To demonstrate weather, he showed a one-off clip of Trump saying he respected Hillary Clinton, his opponent in the 2016 election, for her persistence.

“See that was weather. A quick, one-time thing,” Meyers said.

“Now this is climate,” Meyers continued, introducing a montage of some of Trump’s most offensive remarks. “And that’s what’s going to get us all killed,” the comedian concluded.

Stephen Colbert, meanwhile, addressed the fact that climate change might actually be the cause of the extreme cold threatening the Midwest this week.

“These temperatures are actually caused by ‘global waming,’ sir,” the host of The Late Show with Stephen Colbert said in his opening monologue, mocking the president’s typo. “Polar vortex breaks up and dips south, it’s all predicted.”


What The Hell Is Going On With ‘Global Waming?’

www.youtube.com

Indeed, the Union of Concerned Scientists explained that a weaker polar vortex, the name for the cold air that usually circulates around the poles, means colder temperatures in Northern Eurasia and the Eastern U.S. That vortex has been weakened by accelerated Arctic warming and the melting of Arctic sea ice. Temperatures in some Midwest cities are colder now than parts of Antarctica, The New York Times reported Tuesday.

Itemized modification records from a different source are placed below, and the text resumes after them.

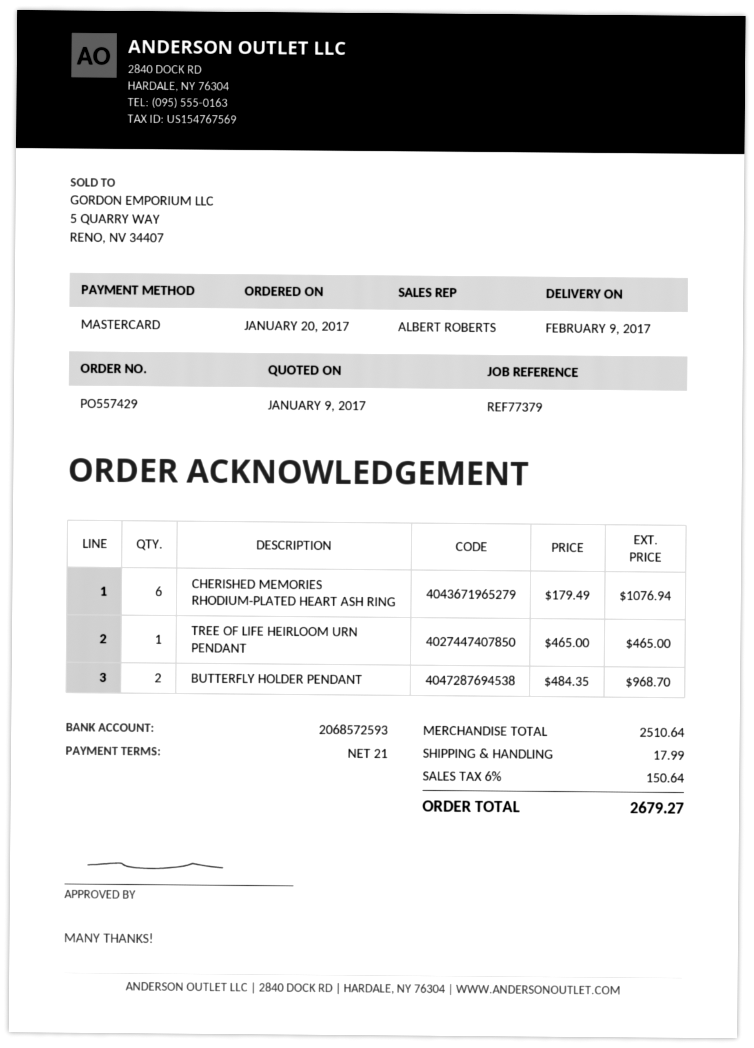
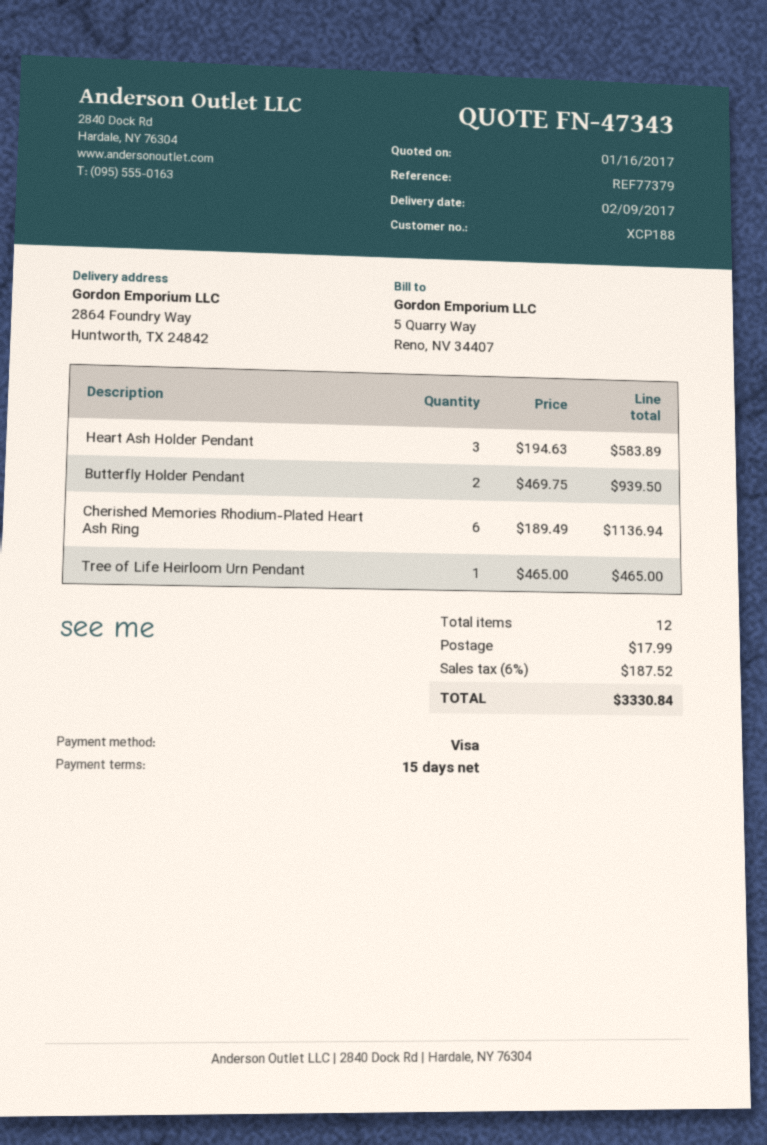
quote date: 2017-01-09 -> 2017-01-16
payment terms: 21 days -> 15 days
payment method: Mastercard -> Visa
CHERISHED MEMORIES RHODIUM-PLATED HEART ASH RING: 6 x 179.49 = 1076.94 -> 6 x 189.49 = 1136.94
BUTTERFLY HOLDER PENDANT: 2 x 484.35 = 968.70 -> 2 x 469.75 = 939.50
Heart Ash Holder Pendant: none -> 3 x 194.63 = 583.89
tax: 6% = 150.64 -> 6% = 187.52
total: 2679.27 -> 3330.84

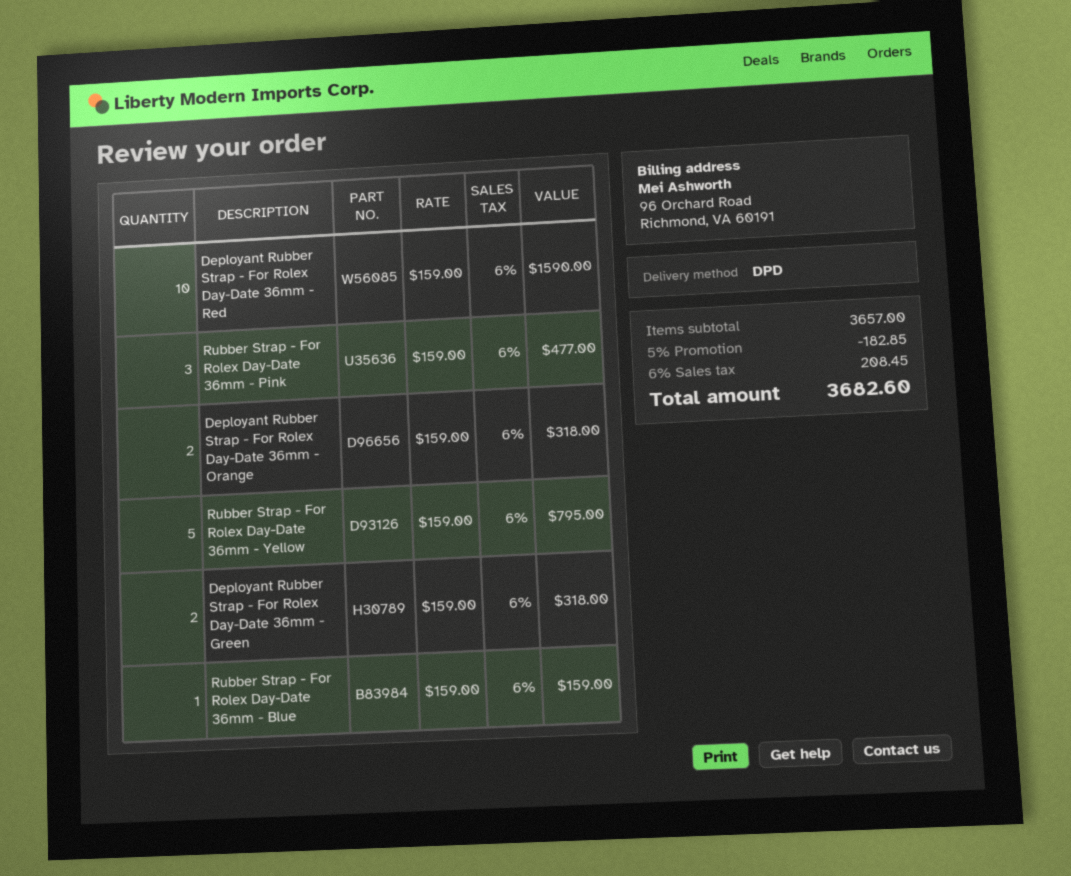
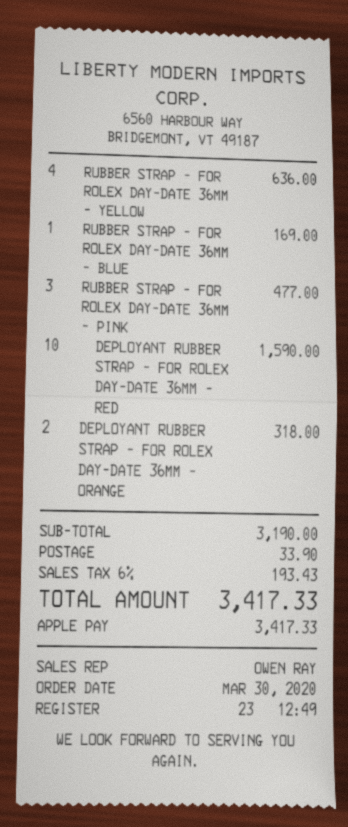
Rubber Strap - For Rolex Day-Date 36mm - Yellow: 5 for 795.00 -> 4 for 636.00
Deployant Rubber Strap - For Rolex Day-Date 36mm - Green: 2 for 318.00 -> none
Rubber Strap - For Rolex Day-Date 36mm - Blue: 1 for 159.00 -> 1 for 169.00
subtotal: 3657.00 -> 3190.00
discount: 5% = 182.85 -> none
shipping: none -> 33.90
tax: 6% = 208.45 -> 6% = 193.43
total: 3682.60 -> 3417.33

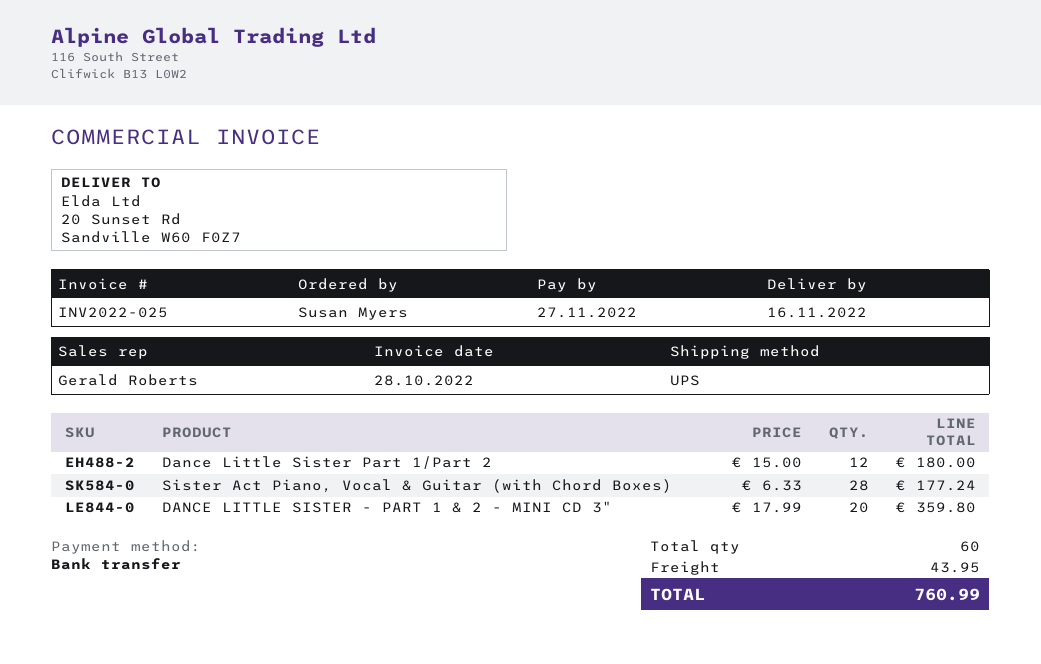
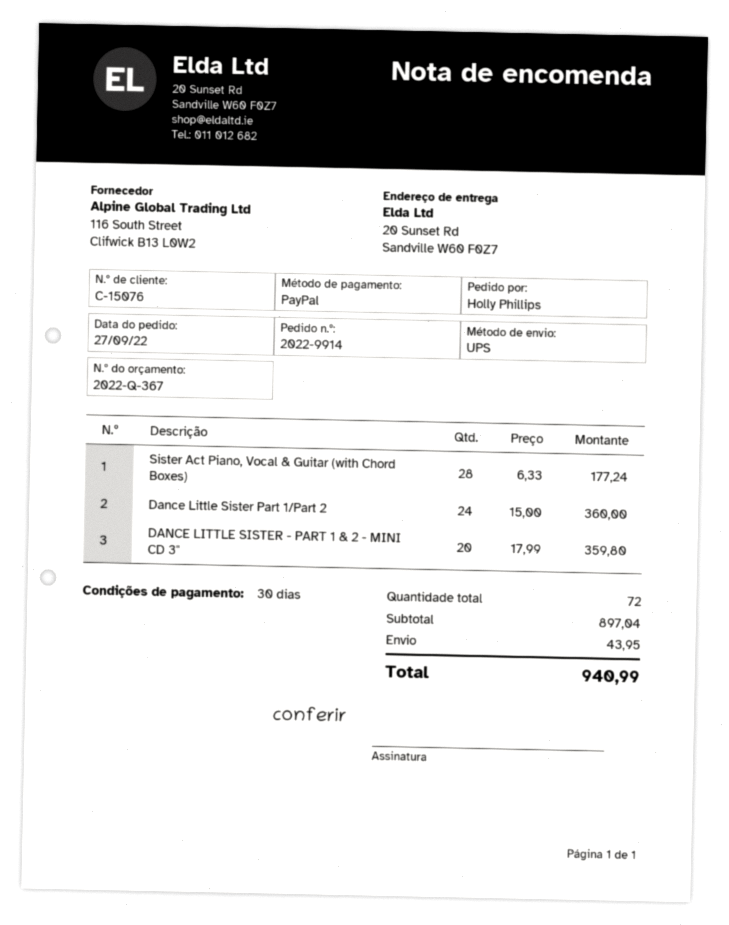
ordered by: Susan Myers -> Holly Phillips
payment method: bank transfer -> PayPal
Dance Little Sister Part 1/Part 2: 12 x 15.00 = 180.00 -> 24 x 15.00 = 360.00
total quantity: 60 -> 72
total: 760.99 -> 940.99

But perhaps the most elegant, though unintentional, takedown of the president’s climate ignorance came earlier in the day from the National Oceanic and Atmospheric Administration (NOAA). On Tuesday morning, NOAA Climate.gov tweeted a cartoon showing how warmer oceans can add more moisture to the atmosphere, actually increasing snowfall.

“Winter storms don’t prove that global warming isn’t happening,” the tweet read.

NOAA spokeswoman Monica Allen told The Hill that the tweet was not a veiled dig at the president.

“With the blast of severe winter weather affecting the US, we often get asked about the relationship between cold weather and climate change. We routinely put this story out at these times,” Allen said. “Our scientists weren’t responding to a tweet.”